Exercise data:
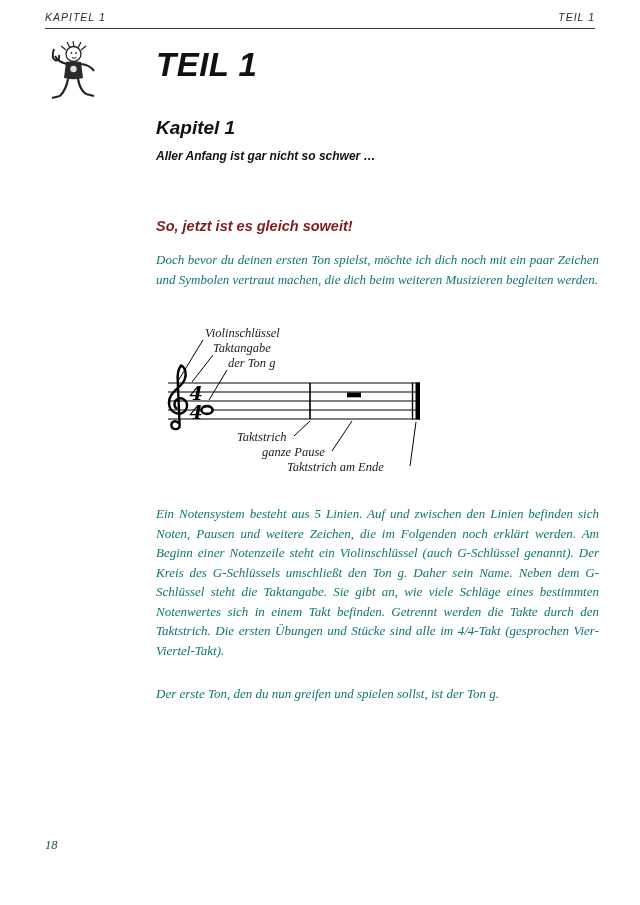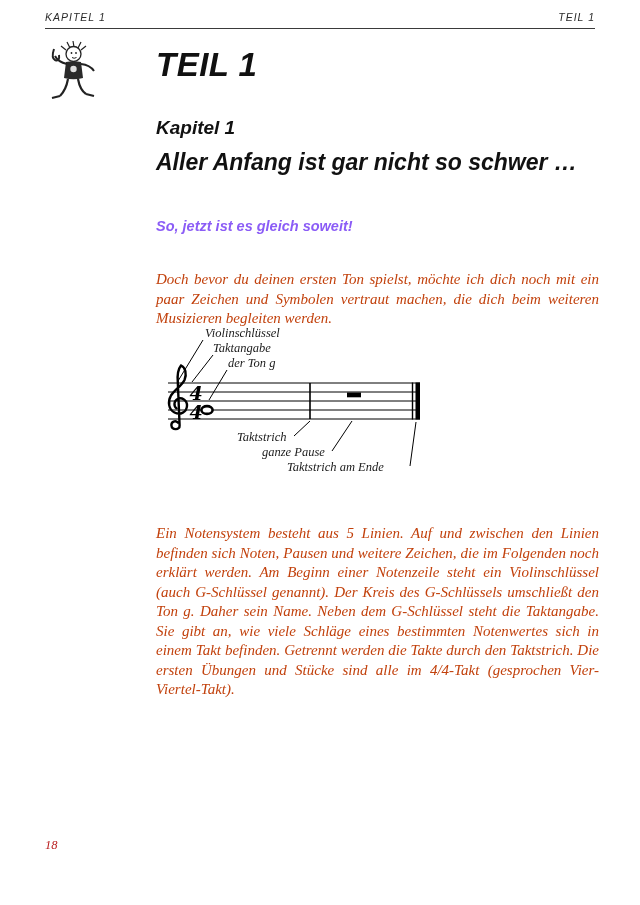"Aller Anfang ist gar nicht" .chapter-title { font-size: 23px -> 12px }
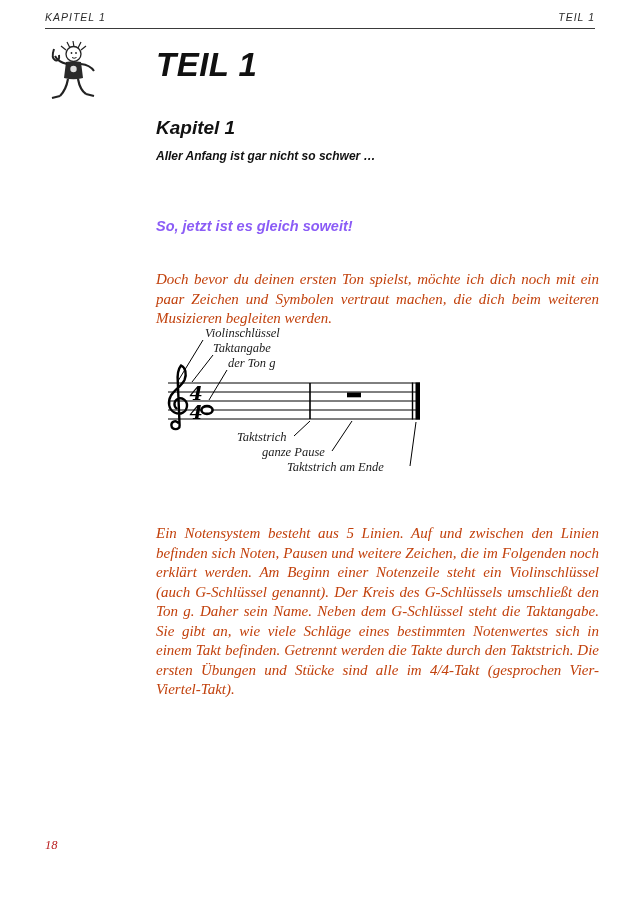"So, jetzt ist es gleich" .intro-heading { color: #8b5cf6 -> #7f1d1d }
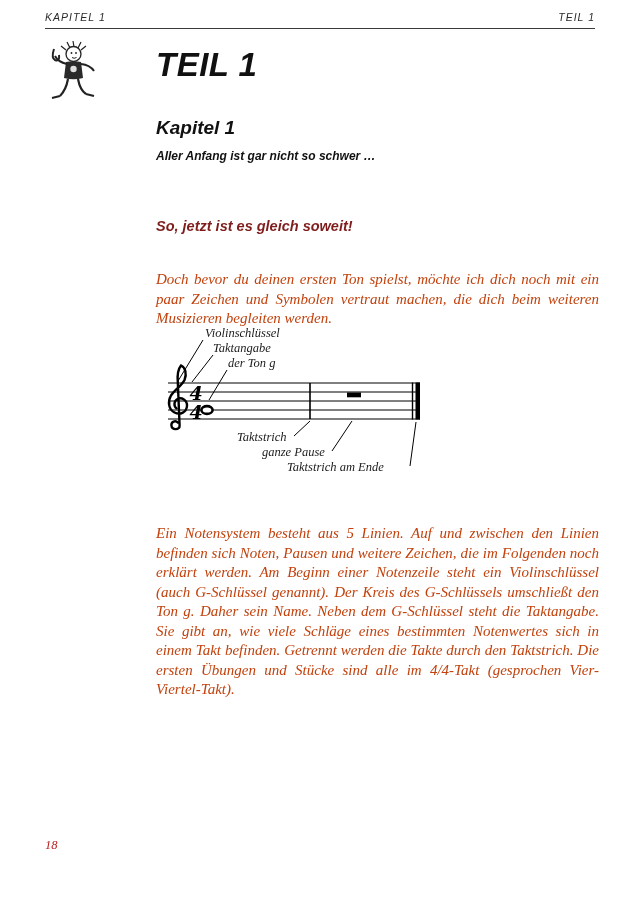"Doch bevor du deinen ersten" .body-par { color: #c2410c -> #0f766e; font-size: 15px -> 13px; margin-top: 20px -> none }
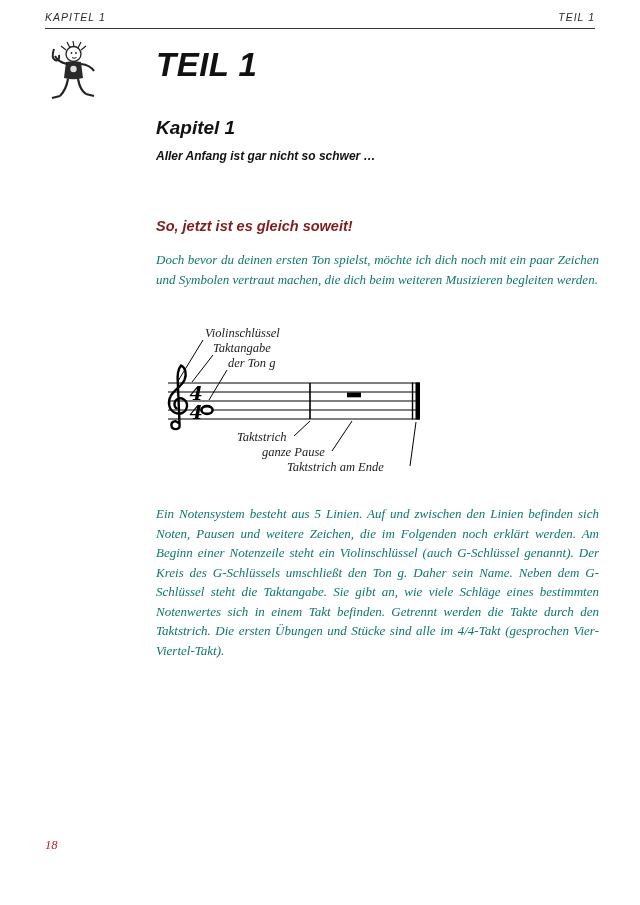"Der erste Ton, den du" span { html: none -> <span>Der erste Ton, den du nun greifen und spielen sollst, ist der Ton g.</span> }
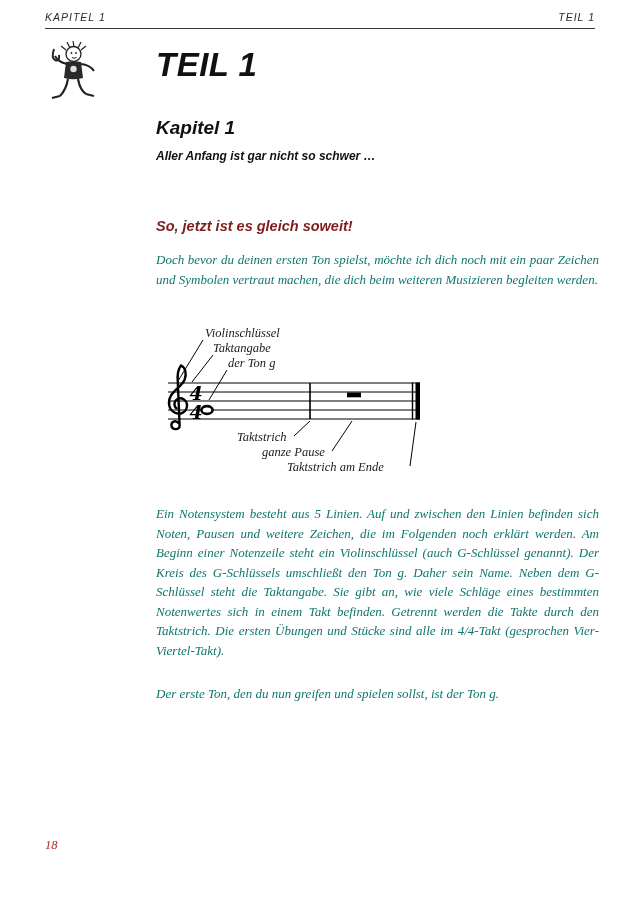"18" .page-number { color: #b91c1c -> #14532d }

Activity:
Copy the data exactly. Any picture it contains is to be omitted.

Result of this task:
"Aller Anfang ist gar nicht" .chapter-title { font-size: 23px -> 12px }
"So, jetzt ist es gleich" .intro-heading { color: #8b5cf6 -> #7f1d1d }
"Doch bevor du deinen ersten" .body-par { color: #c2410c -> #0f766e; font-size: 15px -> 13px; margin-top: 20px -> none }
"Der erste Ton, den du" span { html: none -> <span>Der erste Ton, den du nun greifen und spielen sollst, ist der Ton g.</span> }
"18" .page-number { color: #b91c1c -> #14532d }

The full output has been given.